▸ WHAT YOU ARE ASKED TO DO: Within the records below, how many lines contain "used"? The answer is that number alone.

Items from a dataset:

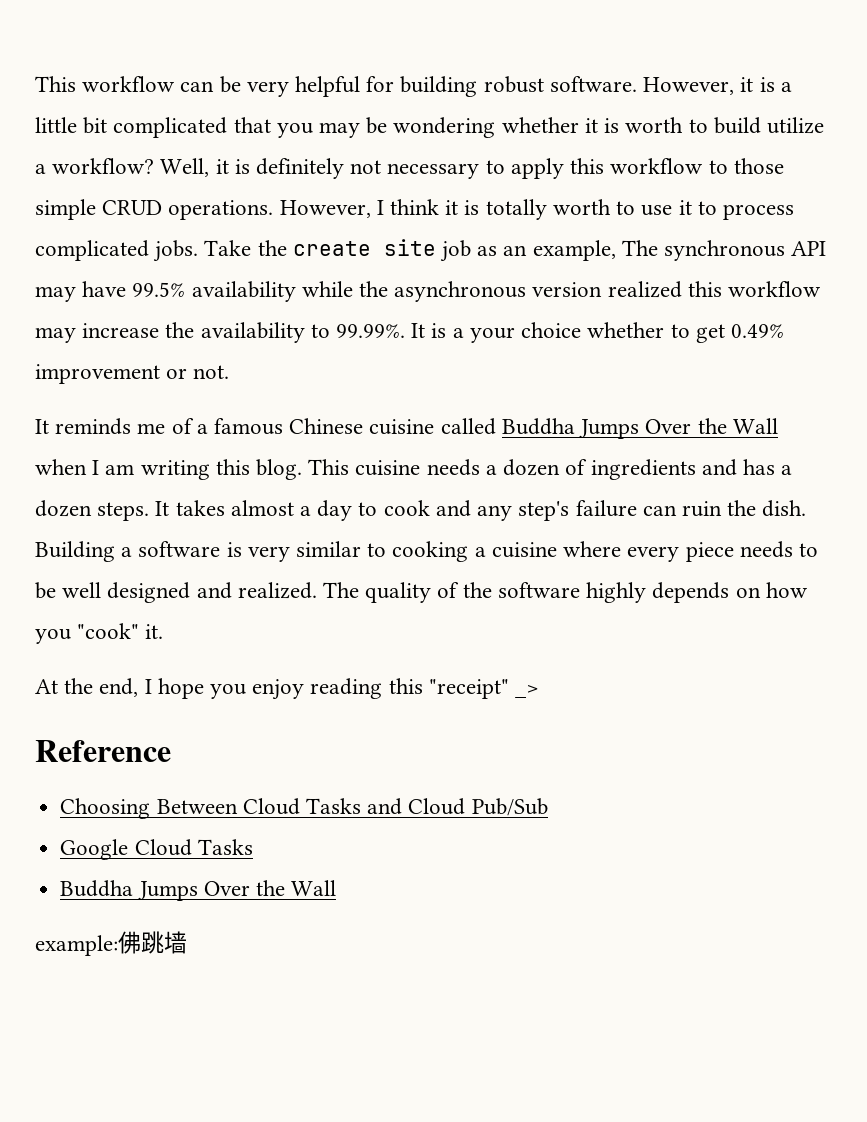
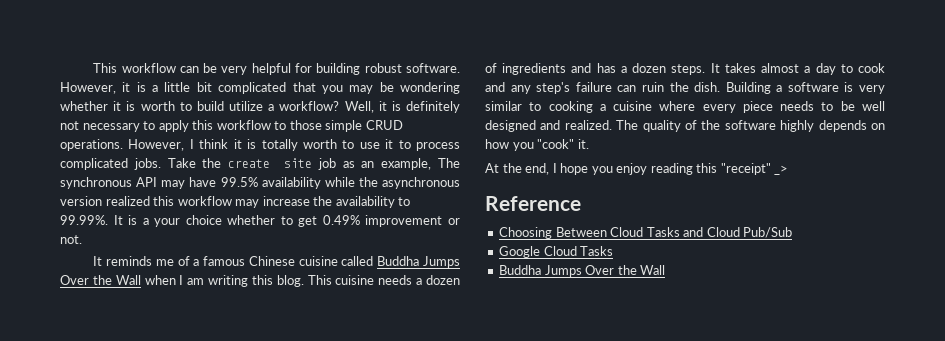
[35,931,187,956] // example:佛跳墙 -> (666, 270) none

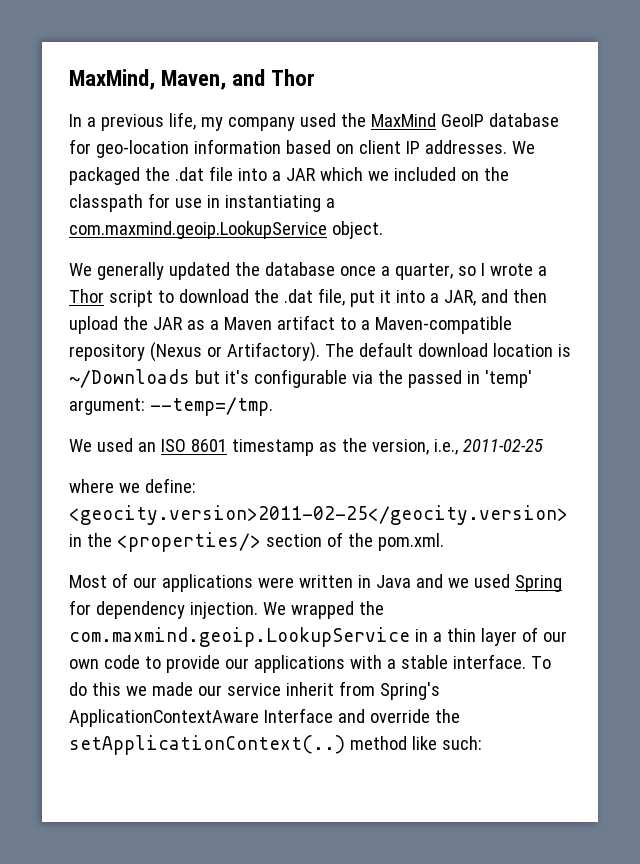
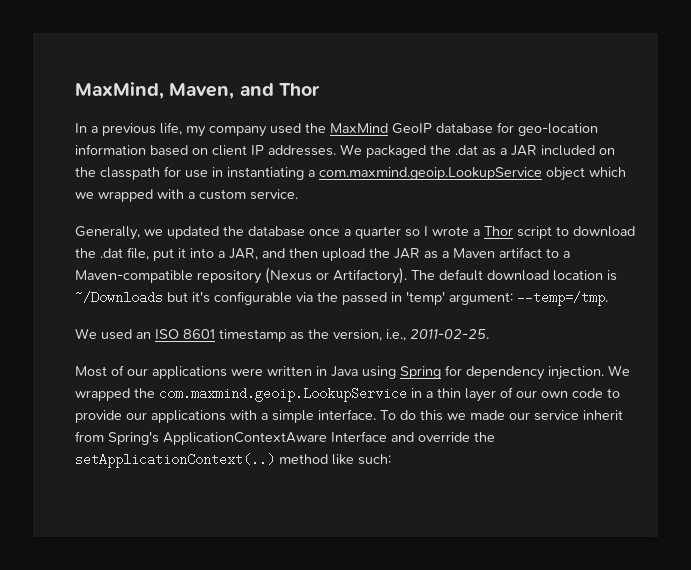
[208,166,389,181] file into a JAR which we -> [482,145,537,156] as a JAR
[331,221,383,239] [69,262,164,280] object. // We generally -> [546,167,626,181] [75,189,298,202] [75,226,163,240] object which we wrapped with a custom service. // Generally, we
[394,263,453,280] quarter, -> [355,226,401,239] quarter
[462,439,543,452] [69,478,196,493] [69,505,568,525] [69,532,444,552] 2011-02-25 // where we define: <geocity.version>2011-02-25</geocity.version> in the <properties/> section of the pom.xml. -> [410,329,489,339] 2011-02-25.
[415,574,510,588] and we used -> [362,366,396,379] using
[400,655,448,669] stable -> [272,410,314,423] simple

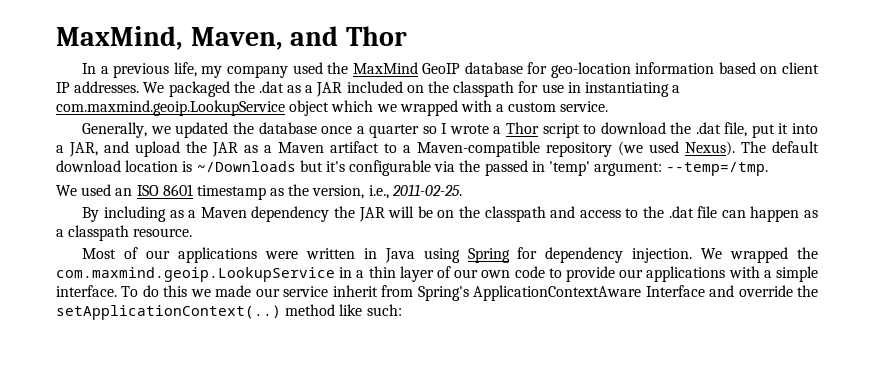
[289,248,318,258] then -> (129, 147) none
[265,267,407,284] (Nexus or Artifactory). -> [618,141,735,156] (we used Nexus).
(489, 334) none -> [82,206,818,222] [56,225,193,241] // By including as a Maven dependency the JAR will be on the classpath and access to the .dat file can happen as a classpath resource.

▸ REPLY: 2